INTRODUCTION:

The therapeutic value of plants is founded on the bioactive compounds that output a physiological action on the man's body¹, in recent years, there has been renewed interest in screening higher plants for novel biologically active compounds ².

Secondary metabolites are copious and chemically diverse are of interest as sources of safer and effective substitutes³; and frequently used in the development of drugs⁴.

In developing countries, the therapeutic use of medicinal plants is very present because of the absence of a medical system. The abundance of bioactive compounds gives the plant a remarkable pharmacological properties, which could justify its multiple therapeutic indications and used in traditional therapy⁵.

The Ephedra alata is rich with bioactive compounds, including alkaloids, tannins, anthocyanins, flavonoids, cardenolides, terpenes, sterols and essential oils⁶.

Ephedra was found among a series of medicinal plants at an archaeological site dating back to the Neanderthals (6.000 years ago). In ancient India, ephedra juice was called soma and it was consumed to ensure longevity⁷, In Algeria, E. alata is used against influenza, whooping cough and general weakness in herbal tea and by inhalation as well as in the form of nasal drops against colds⁸, and adverse effects clinically are tachycardia, hypertension, sweating, bronchodilation, restlessness and mydriasis can result. The use of Ephedra is also known to be associated with gastrointestinal and psychiatric manifestations⁹, in traditional Chinese medicine, these effects may be the reason of why the utilization of Ephedra is recommended only for intense situations and contraindicated for a long-range use¹⁰.

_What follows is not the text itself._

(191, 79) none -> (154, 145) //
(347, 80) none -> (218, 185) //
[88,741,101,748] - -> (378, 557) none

The aim of this study is an estimate of the phytochemical properties, the antioxidant activity of flavonoids phase ethyl acetate, tannins and crude extracts of the female cones of Ephedra alata DC. collected from Oued Souf region Southeast of Algeria.

MATERIAL AND METHODS:

Plant material:

The female cones of Ephedra alata DC. have been collected during the flowering period in March 2018, from Adhel-Hassi Khalifa (El Oued, Southeast Algeria, 33° 40'42" N and 7°13'35" E). The female cones were drying at room temperature and protected from light and moisture.

Chemicals:

Ethanol (96%), Acetone, Ascorbic acid, Gallic acid, 2, 2-diphenyl-1-picrylhydrazyl (DPPH), potassium ferricyanide (K₄Fe(CN)₆), Quercetin, Chlorogenic acid, p-Coumaric acid, Vanillic acid, Rutin, Vanillin and Naringenin were procured from Sigma-Aldrich (USA). Aluminum chloride (AlCl₃), ferric chloride (FeCl₃), sodium carbonate (Na₂CO₃), acetic acid and trichloroacetic acid were bought from Prolabo (USA). Methanol (99%), Ethyl acetate, Dichloromethane, Folin-Ciocalteu (FCR) reagent and Hydrogen peroxide H₂O₂ (30%) were obtained from the Biochem Chemopharma Co (France). All other reagents used in analytical grade and Acetonitrile of HPLC were purchased from Sigma Aldrich (USA).

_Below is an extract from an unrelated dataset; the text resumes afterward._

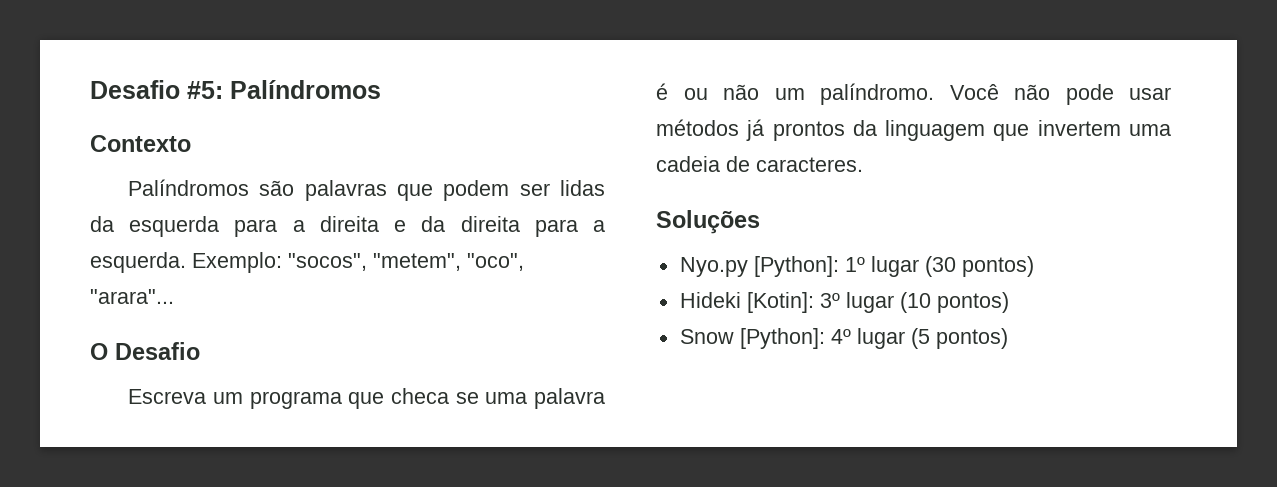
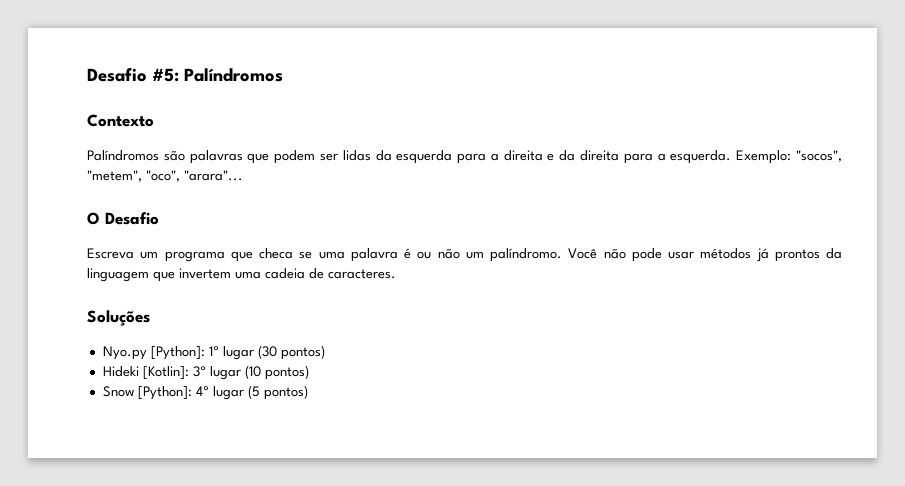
[746,292,814,313] [Kotin]: -> [142,366,189,380] [Kotlin]:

Preparation of the crude extracts:

Ten grams of the dry plant were macerated with 150mL of methanol (99%) or ethanol (96%) or distilled water at normal temperature in dark for 24 hours. After filtration, the solvent was evaporated to dryness used the evaporator rotary at 50°C for obtaining the methanolic, ethanolic and aqueous crude extracts¹¹.

Extraction of Flavonoids phase Ethyl acetate:

Ten grams (10g) of dry matter were macerated with 150 mL of methanol at room temperature in dark for 24 hours. After filtration, the solvent was evaporated using the evaporator rotary at 50°C. Then, we added 150mL of warm distilled water and 150mL of Ethyl acetate and we put the new mixture in a separator funnel. After the separation, we got the Ethyl acetate phase for evaporated in an evaporator rotary at 50°C to get the Flavonoids extract (phase Ethyl acetate)¹².

Extraction of Tannins:

Thirty grams (30g) of dry matter were macerated with 60 mL of distilled water and 140mL of Acetone at dark and in room temperature for 72 hours. After filtration, the solvent was evaporated. Then, we added 150mL of Dichloromethane for separation of the organic and aqueous phases by separator funnel; the organic phases were further extracted with Ethyl acetate (150mL) and evaporate at 50°C¹³.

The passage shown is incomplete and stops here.